3 спутника в жизни 1 женщины, 3 хороших спутника. Не слишком ли много?
- Вы печальны? – спросил Симон.
Она повернулась к нему, ничего не отвечая. Они продолжили идти.
- Мне хотелось бы, - сказал Симон сдавленным голосом, - мне хотелось бы… Я вас не знаю, но мне хотелось бы верить, что вы счастливы. Я…м-м-м… я восхищаюсь вами.

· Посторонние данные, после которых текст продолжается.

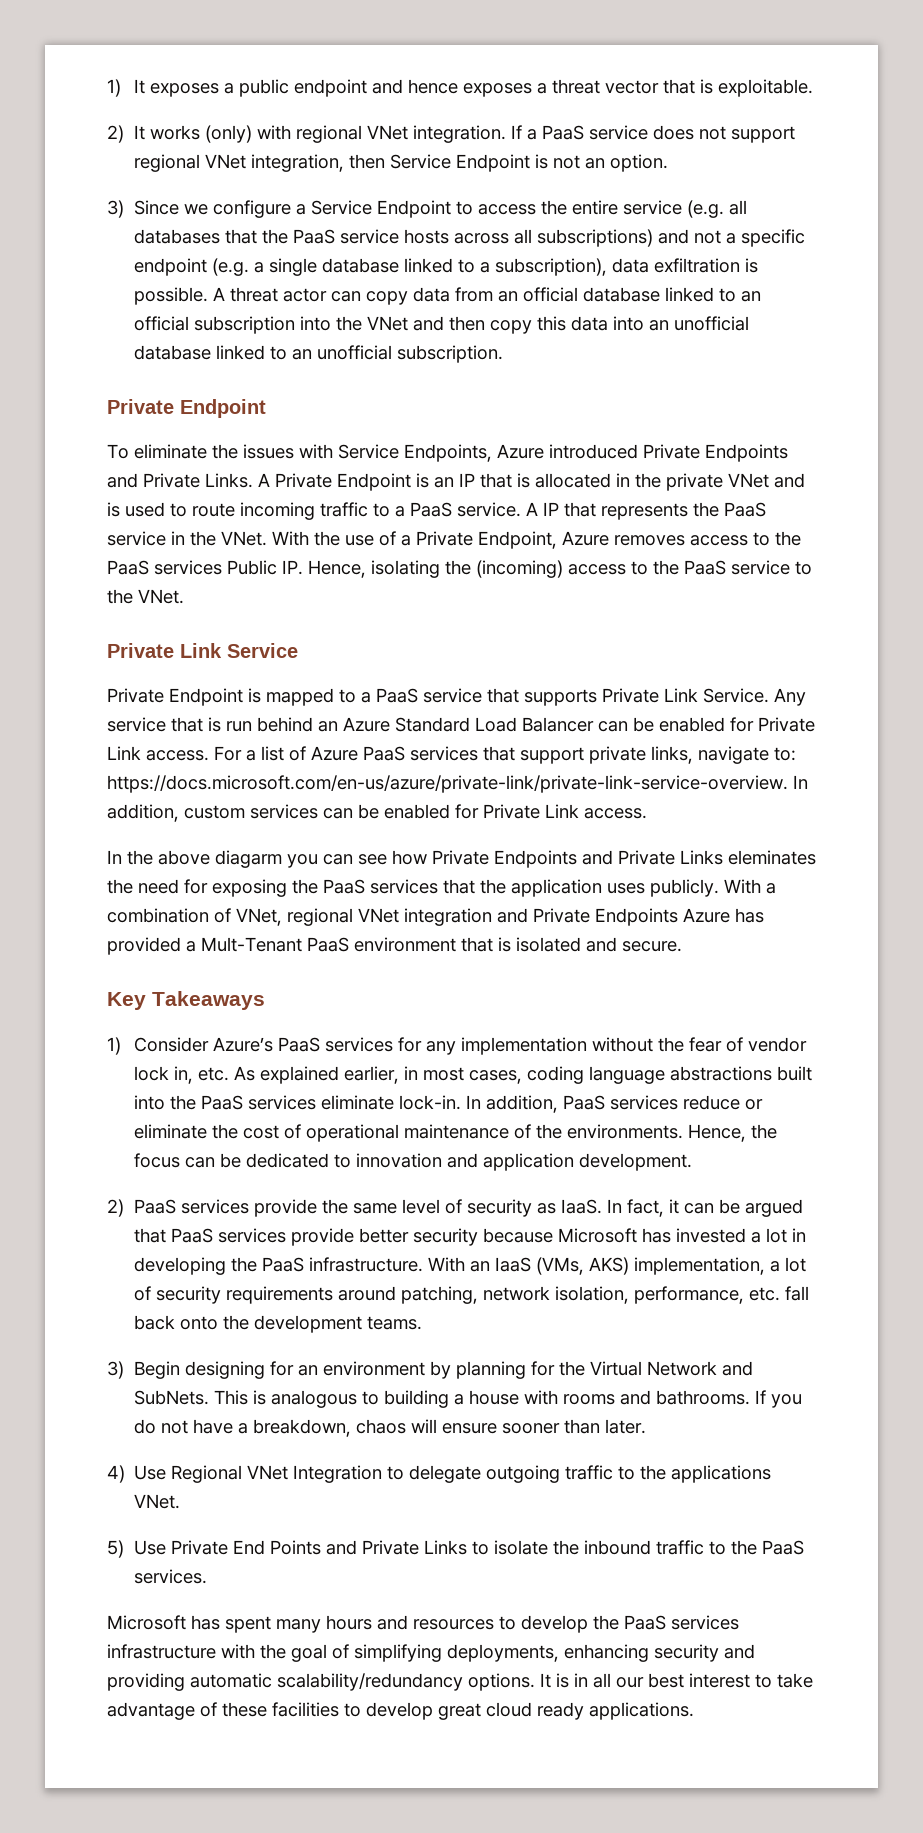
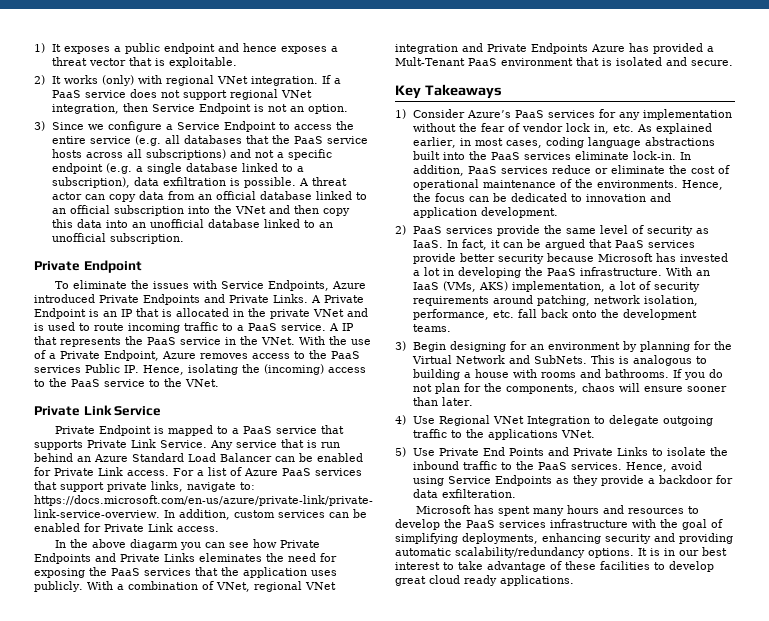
- If you do not have a breakdown, chaos will ensure sooner than later.
+ If you do not plan for the components, chaos will ensure sooner than later.
+ Hence, avoid using Service Endpoints as they provide a backdoor for data exfilteration.
- It is in all our best interest to take advantage of these facilities to develop great cloud ready applications.
+ It is in our best interest to take advantage of these facilities to develop great cloud ready applications.

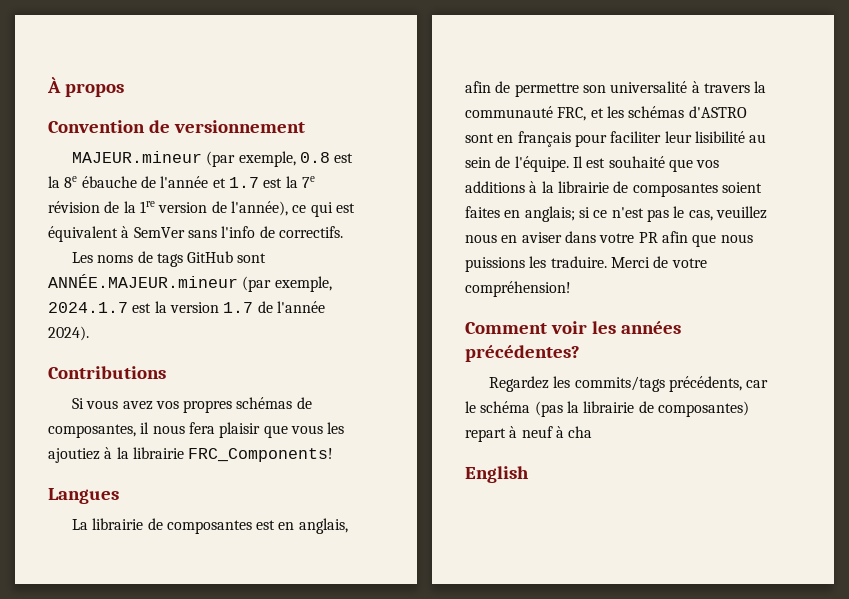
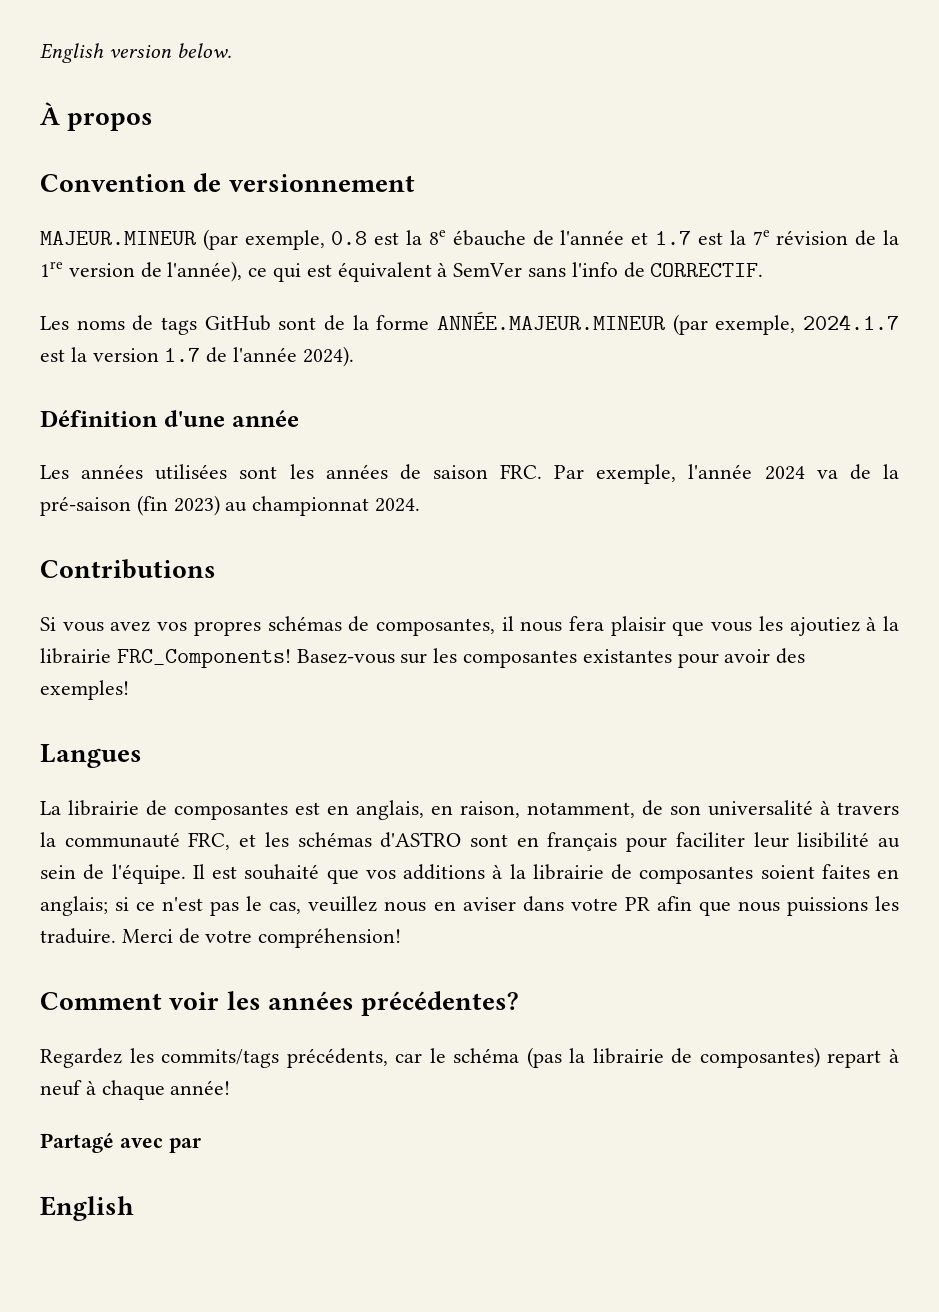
+ English version below.
- MAJEUR.mineur (par exemple, 0.8 est la 8e ébauche de l'année et 1.7 est la 7e révision de la 1re version de l'année), ce qui est équivalent à SemVer sans l'info de correctifs.
+ MAJEUR.MINEUR (par exemple, 0.8 est la 8e ébauche de l'année et 1.7 est la 7e révision de la 1re version de l'année), ce qui est équivalent à SemVer sans l'info de CORRECTIF.
- Les noms de tags GitHub sont ANNÉE.MAJEUR.mineur (par exemple, 2024.1.7 est la version 1.7 de l'année 2024).
+ Les noms de tags GitHub sont de la forme ANNÉE.MAJEUR.MINEUR (par exemple, 2024.1.7 est la version 1.7 de l'année 2024).
+ Définition d'une année
+ Les années utilisées sont les années de saison FRC. Par exemple, l'année 2024 va de la pré-saison (fin 2023) au championnat 2024.
+ Basez-vous sur les composantes existantes pour avoir des exemples!
- La librairie de composantes est en anglais, afin de permettre son universalité à travers la communauté FRC, et les schémas d'ASTRO sont en français pour faciliter leur lisibilité au sein de l'équipe.
+ La librairie de composantes est en anglais, en raison, notamment, de son universalité à travers la communauté FRC, et les schémas d'ASTRO sont en français pour faciliter leur lisibilité au sein de l'équipe.
- Regardez les commits/tags précédents, car le schéma (pas la librairie de composantes) repart à neuf à cha
+ Regardez les commits/tags précédents, car le schéma (pas la librairie de composantes) repart à neuf à chaque année!
+ Partagé avec par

Она больше не слушала. Было уже поздно. Может быть, Роже звонил ей, чтобы выпить кофе вместе. Она, вероятно, упустила возможность с ним встретиться. Он говорил ей о том, чтобы уехать в субботу и провести выходные в деревне. Сможет ли она разделаться с работой? Хотел ли он этого до сих пор? Или это было одно из тех обещаний, которые любовь и ночь вырвали у него, когда (она это знала) он не мог представить себе жизни без нее, и что их любовь казалась ему такой тяжелой очевидностью, что он больше не сопротивлялся. Но когда он выходил на улицу и вдыхал пряный запах своей независимости, она снова его теряла. По пути она говорила мало, поблагодарила Симона за обед и сказала, что будет рада, если он позвонит ей на днях. Симон неподвижно стоял и смотрел, как она уходила. Он чувствовал себя очень усталым и неловким.